(Extracted records)
——

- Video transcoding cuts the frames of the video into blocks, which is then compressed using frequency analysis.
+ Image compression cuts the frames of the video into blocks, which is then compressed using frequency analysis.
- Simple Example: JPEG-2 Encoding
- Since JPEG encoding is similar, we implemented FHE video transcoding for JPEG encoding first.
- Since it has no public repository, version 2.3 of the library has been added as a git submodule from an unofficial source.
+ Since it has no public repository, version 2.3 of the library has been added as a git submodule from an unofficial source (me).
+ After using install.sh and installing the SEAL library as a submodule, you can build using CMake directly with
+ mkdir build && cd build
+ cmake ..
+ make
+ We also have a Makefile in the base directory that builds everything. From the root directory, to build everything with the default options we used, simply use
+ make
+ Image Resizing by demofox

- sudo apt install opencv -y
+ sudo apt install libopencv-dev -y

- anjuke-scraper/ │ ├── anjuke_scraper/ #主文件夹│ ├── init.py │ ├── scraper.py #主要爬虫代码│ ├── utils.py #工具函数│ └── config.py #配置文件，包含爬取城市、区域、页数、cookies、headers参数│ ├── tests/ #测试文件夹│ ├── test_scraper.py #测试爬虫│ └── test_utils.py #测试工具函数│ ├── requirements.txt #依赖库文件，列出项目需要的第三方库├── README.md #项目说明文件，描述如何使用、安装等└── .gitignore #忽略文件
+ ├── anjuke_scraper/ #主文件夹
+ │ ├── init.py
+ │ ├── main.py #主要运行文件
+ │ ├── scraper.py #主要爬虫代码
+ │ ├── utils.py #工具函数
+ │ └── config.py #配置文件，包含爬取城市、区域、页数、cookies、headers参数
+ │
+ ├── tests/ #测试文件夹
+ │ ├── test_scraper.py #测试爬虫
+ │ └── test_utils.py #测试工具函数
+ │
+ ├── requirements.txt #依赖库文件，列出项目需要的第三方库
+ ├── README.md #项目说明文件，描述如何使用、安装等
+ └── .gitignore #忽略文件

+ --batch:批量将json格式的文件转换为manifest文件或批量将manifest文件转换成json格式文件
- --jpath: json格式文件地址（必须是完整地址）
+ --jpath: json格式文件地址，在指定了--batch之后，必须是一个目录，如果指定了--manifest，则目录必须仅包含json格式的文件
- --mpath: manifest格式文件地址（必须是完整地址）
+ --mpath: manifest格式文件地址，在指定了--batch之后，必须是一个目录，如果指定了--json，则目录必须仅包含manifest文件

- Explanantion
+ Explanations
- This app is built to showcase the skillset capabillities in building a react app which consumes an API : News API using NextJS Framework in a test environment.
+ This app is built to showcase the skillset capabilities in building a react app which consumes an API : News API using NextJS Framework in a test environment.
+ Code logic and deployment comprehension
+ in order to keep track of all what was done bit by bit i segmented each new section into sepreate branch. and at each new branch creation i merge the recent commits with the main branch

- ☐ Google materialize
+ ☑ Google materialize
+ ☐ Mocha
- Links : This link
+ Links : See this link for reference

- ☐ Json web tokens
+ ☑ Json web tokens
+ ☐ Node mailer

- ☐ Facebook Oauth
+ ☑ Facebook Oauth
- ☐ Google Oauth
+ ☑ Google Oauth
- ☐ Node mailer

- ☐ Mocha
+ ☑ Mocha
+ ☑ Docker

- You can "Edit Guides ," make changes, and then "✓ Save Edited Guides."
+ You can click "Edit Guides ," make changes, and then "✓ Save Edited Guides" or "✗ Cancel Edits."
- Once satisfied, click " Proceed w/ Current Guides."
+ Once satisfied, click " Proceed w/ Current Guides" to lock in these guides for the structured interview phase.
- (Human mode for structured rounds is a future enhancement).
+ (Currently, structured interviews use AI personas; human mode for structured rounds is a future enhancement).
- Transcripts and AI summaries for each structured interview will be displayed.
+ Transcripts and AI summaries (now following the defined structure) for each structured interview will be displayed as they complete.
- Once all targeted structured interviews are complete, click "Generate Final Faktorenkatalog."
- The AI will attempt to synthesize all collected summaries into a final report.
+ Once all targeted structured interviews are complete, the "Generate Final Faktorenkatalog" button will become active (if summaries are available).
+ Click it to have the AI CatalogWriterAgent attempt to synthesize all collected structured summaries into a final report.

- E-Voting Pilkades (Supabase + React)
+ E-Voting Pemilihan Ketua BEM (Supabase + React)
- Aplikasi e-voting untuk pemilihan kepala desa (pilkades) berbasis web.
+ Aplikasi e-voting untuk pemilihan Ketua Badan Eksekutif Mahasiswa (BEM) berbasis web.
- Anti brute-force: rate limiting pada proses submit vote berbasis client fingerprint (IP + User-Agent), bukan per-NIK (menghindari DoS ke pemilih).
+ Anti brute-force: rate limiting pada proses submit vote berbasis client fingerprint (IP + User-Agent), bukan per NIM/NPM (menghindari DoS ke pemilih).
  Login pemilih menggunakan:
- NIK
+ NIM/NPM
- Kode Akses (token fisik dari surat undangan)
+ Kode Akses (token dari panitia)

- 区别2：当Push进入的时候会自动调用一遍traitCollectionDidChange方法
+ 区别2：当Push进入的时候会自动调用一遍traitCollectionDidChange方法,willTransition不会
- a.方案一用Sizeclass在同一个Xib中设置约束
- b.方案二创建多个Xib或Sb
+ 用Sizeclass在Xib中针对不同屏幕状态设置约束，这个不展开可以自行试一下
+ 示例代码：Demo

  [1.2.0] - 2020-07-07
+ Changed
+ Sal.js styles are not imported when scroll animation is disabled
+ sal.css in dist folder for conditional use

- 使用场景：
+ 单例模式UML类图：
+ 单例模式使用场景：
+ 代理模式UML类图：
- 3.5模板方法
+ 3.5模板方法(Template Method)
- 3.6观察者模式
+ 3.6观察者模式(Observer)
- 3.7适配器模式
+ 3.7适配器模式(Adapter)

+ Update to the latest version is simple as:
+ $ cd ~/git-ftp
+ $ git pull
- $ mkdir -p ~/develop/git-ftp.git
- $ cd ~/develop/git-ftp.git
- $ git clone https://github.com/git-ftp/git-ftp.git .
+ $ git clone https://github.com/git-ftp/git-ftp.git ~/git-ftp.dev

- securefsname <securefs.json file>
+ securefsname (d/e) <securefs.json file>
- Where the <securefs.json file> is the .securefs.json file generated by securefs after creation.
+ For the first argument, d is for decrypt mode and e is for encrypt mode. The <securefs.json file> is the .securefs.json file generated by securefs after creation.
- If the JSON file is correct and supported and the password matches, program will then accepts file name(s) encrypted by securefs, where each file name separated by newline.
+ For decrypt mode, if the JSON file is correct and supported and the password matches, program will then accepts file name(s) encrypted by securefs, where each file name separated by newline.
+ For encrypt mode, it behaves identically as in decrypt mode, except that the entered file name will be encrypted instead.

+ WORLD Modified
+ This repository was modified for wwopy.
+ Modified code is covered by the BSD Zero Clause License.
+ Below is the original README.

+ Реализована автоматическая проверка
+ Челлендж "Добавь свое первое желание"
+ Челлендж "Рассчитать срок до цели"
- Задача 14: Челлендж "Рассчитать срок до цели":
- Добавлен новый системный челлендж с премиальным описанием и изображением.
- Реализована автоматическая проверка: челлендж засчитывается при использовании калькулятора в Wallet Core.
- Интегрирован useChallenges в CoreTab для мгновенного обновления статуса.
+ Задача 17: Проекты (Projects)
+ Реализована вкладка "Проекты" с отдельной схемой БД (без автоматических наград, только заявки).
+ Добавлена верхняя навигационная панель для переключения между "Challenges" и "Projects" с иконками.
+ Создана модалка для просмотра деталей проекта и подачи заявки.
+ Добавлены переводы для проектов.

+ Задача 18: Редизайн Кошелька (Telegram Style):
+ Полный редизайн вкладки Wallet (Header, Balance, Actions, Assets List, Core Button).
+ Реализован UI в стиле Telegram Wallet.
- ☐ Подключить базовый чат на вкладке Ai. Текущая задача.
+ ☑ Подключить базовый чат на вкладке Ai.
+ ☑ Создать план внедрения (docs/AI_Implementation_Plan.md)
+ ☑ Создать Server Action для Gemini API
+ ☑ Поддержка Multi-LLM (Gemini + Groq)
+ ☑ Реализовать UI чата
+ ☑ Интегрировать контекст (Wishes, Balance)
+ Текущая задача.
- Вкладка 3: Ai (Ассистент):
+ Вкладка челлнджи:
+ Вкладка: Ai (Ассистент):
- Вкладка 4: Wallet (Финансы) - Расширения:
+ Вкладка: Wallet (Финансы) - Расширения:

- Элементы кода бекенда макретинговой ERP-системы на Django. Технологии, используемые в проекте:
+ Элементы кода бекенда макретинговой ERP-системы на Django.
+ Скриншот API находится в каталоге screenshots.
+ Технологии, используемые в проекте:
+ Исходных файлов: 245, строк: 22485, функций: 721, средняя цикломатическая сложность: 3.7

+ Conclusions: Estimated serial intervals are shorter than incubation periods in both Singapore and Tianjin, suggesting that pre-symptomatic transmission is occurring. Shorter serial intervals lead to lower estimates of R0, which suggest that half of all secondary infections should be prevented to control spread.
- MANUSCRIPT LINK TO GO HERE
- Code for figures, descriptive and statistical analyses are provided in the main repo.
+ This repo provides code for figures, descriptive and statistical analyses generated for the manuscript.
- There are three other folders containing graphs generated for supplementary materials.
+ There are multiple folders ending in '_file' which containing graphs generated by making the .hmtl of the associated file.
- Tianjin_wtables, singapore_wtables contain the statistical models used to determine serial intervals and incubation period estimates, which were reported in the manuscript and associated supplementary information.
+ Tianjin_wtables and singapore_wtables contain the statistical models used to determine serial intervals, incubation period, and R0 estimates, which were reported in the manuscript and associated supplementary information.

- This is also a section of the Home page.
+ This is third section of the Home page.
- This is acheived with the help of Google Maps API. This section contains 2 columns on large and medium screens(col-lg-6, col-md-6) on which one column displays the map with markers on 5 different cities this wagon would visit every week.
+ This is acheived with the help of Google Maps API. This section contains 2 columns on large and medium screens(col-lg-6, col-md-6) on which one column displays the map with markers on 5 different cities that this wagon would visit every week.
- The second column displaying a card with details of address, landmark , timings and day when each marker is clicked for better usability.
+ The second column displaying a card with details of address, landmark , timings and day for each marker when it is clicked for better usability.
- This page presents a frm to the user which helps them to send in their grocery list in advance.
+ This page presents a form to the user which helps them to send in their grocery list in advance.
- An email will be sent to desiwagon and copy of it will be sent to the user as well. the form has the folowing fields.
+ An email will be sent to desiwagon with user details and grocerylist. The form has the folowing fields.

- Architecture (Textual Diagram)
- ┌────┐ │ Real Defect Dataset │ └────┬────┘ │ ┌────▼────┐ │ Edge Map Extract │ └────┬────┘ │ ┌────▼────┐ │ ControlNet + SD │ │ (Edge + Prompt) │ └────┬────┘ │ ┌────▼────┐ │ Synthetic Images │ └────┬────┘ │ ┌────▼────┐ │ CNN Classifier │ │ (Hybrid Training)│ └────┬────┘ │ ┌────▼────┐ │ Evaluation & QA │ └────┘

——

→ YOUR GOAL: Return every line holding the word "mpath" from the records.

→ SOLUTION FOR THIS EXERCISE:
- --mpath: manifest格式文件地址（必须是完整地址）
+ --mpath: manifest格式文件地址，在指定了--batch之后，必须是一个目录，如果指定了--json，则目录必须仅包含manifest文件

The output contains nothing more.